UNITED STATES
SECURITIES AND EXCHANGE COMMISSION
Washington, D.C. 20549
Form 6-K
REPORT OF FOREIGN PRIVATE ISSUER
PURSUANT TO RULES 13a-16 OR 15d-16 UNDER
THE SECURITIES EXCHANGE ACT OF 1934
Dated
February 11, 2025
Commission
File Number: 001-10086
VODAFONE GROUP
PUBLIC LIMITED COMPANY
(Translation
of registrant’s name into English)
VODAFONE
HOUSE, THE CONNECTION, NEWBURY, BERKSHIRE, RG14 2FN,
ENGLAND
(Address
of principal executive offices)
Indicate
by check mark whether the registrant files or will file annual
reports under cover Form 20-F or Form 40-F.
Form
20-F ✓
Form 40-F _
This
Report on Form 6-K contains a Stock Exchange Announcement dated 11
February 2025 entitled ‘Vodafone Announces Pricing of Tender
Offer’.
NOT FOR RELEASE, PUBLICATION OR DISTRIBUTION IN OR INTO, OR TO ANY
PERSON RESIDENT AND/OR LOCATED IN, ANY JURISDICTION WHERE SUCH
RELEASE, PUBLICATION OR DISTRIBUTION IS UNLAWFUL
VODAFONE GROUP PUBLIC LIMITED COMPANY ANNOUNCES PRICING OF TENDER
OFFER FOR ITS 4.375% NOTES DUE MAY 2028
(Newbury, Berkshire - England) - February 11, 2025 - Vodafone Group
Plc ("Vodafone" or the "Company") announces today the pricing of
its previously announced offer to purchase for cash any and all of
its outstanding 4.375% Notes due May 2028 (the "Fixed Spread
Notes"), of which $575,122,000 is outstanding, upon the terms of,
and subject to the conditions in, the offer to purchase dated
February 5, 2025 (the "Offer to Purchase") and the accompanying
notice of guaranteed delivery (the "Notice of Guaranteed Delivery"
and, together with the Offer to Purchase, the "Tender Offer
Documents").
The offer to purchase the Fixed Spread Notes is referred to herein
as the "Fixed Spread Offer". Capitalised terms not otherwise
defined in this announcement have the same meaning as assigned to
them in the Offer to Purchase.
Upon the terms and subject to the conditions set forth in the
Tender Offer Documents, the Purchase Price Consideration (as
defined in the Offer to Purchase) for the Fixed Spread Notes is set
forth in the following table:
Title of
Security
|
CUSIP / ISIN
|
Outstanding
Principal Amount
|
Reference U.S.
Treasury
Security
|
Bloomberg
Reference
Page(1)
|
Reference
Yield (%)
|
Fixed
Spread
(basis
points)
|
Purchase Price
Consideration(2)
(3)
|
4.375%
Notes due
May 2028
|
92857WBK5/
US92857WBK53
|
$575,122,000
|
4.25% U.S. Treasury
due January 15,
2028
|
FIT1
|
4.324
|
20
|
$995.43
|
(1)
The page on Bloomberg from which the Dealer Managers quoted the
bid-side price of the Reference U.S. Treasury
Security.
(2)
Per $1,000 in principal amount of Fixed Spread Notes validly
tendered and not validly withdrawn at or prior to the Expiration
Time or the Guaranteed Delivery Date pursuant to the Guaranteed
Delivery Procedures and accepted for purchase.
(3)
The Purchase Price Consideration for the Fixed Spread Notes was
calculated at or around 11:00 a.m., New York City time, today (the
"Price Determination Time") in accordance with standard market
practice, as described in the Offer to Purchase.
The Fixed Spread Offer will expire at 5:00 p.m., New York City
time, on February 11, 2025 (such date and time, as the same may be
extended, the "Expiration Time").
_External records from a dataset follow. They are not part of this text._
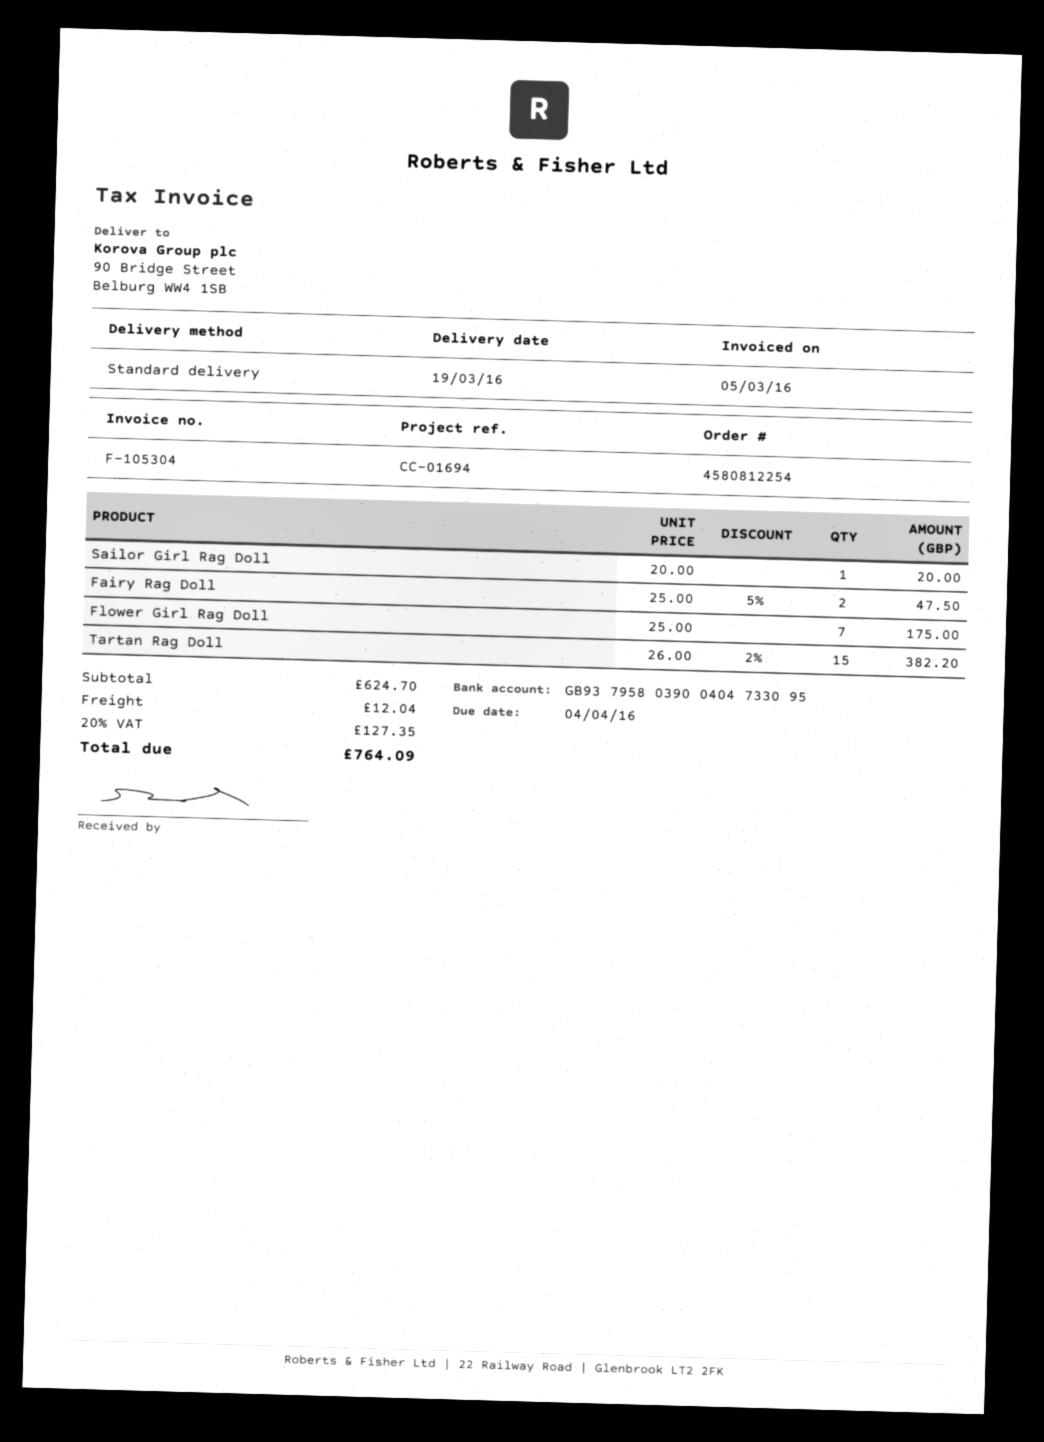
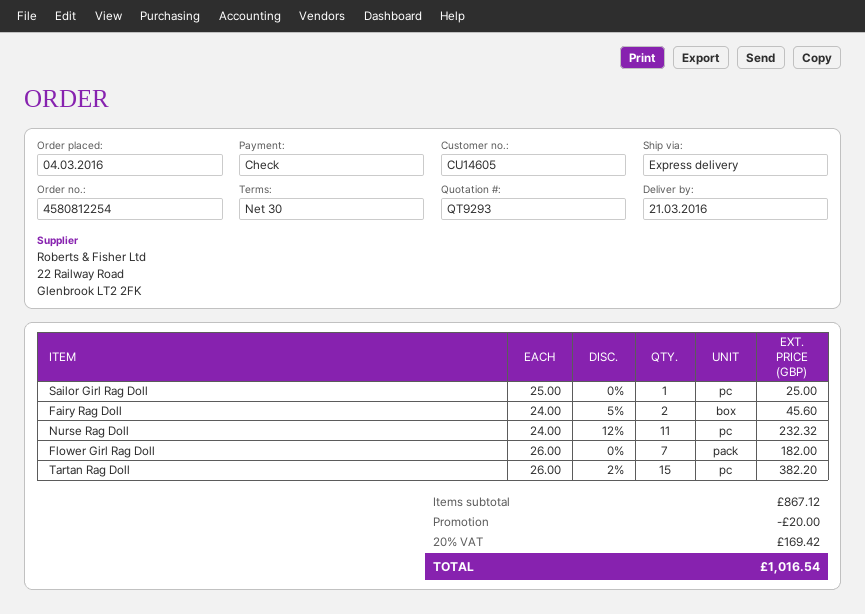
delivery date: 2016-03-19 -> 2016-03-21
shipping method: standard -> express
Sailor Girl Rag Doll: 1 x 20.00 = 20.00 -> 1 x 25.00 = 25.00
Fairy Rag Doll: 2 x 25.00 - 5% = 47.50 -> 2 x 24.00 - 5% = 45.60
Flower Girl Rag Doll: 7 x 25.00 = 175.00 -> 7 x 26.00 = 182.00
Nurse Rag Doll: none -> 11 x 24.00 - 12% = 232.32
subtotal: 624.70 -> 867.12
discount: none -> 20.00
shipping: 12.04 -> none
tax: 20% = 127.35 -> 20% = 169.42
total: 764.09 -> 1016.54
The Fixed Spread Notes tendered
may be validly withdrawn at any time at or prior to the Expiration
Time, but not thereafter.
The "Results Announcement Date" is expected to be February 12,
2025, unless the Fixed Spread Offer is extended. In respect of
accepted Fixed Spread Notes that are delivered at or prior to the
Expiration Time, the Company expects the Settlement Date to occur
on the third business day after the Expiration Time, February 14,
2025. In respect of accepted Fixed Spread Notes that are delivered
pursuant to the Guaranteed Delivery Procedures, the Company expects
the Guaranteed Delivery Settlement Date to occur on the second
business day after the Guaranteed Delivery Date, February 14,
2025.
In addition to the Purchase Price Consideration, Holders
whose Fixed Spread Notes are accepted for purchase
will be paid the Accrued Interest thereon. Interest will cease to
accrue on the Settlement Date for all Fixed Spread Notes accepted
in the Fixed Spread Offer. For avoidance of doubt, interest will
cease to accrue on the Settlement Date for all Fixed Spread Notes
accepted in the Fixed Spread Offer, including the Fixed Spread
Notes that are delivered pursuant to the Guaranteed Delivery
Procedures. All Fixed Spread Notes accepted in the Fixed Spread
Offer will be canceled and retired by Vodafone.
The consummation of the Fixed Spread Offer and the Company's
obligation to accept and pay for the Fixed Spread Notes validly
tendered (and not validly withdrawn) pursuant to the Fixed Spread
Offer are subject to the satisfaction or waiver of certain
conditions described in the Offer to Purchase. The Company reserves
the right, subject to applicable law, to amend or waive any and all
conditions to the Fixed Spread Offer.
Concurrent with the launch of the Fixed Spread Offer, the
Company announced
an offer to purchase for cash any and all of its outstanding 4.125%
Notes due May 2025 (ISIN: US92857WBJ80) (the "Fixed Price Notes"), upon
the terms of, and subject to the conditions in, the Offer to
Purchase. The Fixed Price Offer will expire at the Expiration Time,
unless otherwise extended.
Holders are advised to check with any intermediary (as defined in
the Offer to Purchase) through which they hold Notes as to when
such intermediary would need to receive instructions from a Holder
in order for that Holder to be able to participate in, or (in the
circumstances in which revocation is permitted) revoke their
instruction to participate in the Fixed Spread Offer before the
deadlines specified herein and in the Offer to Purchase. The
deadlines set by any such intermediary and DTC for participation in
the Fixed Spread Offer may be earlier than the relevant deadlines
specified herein and in the Offer to Purchase.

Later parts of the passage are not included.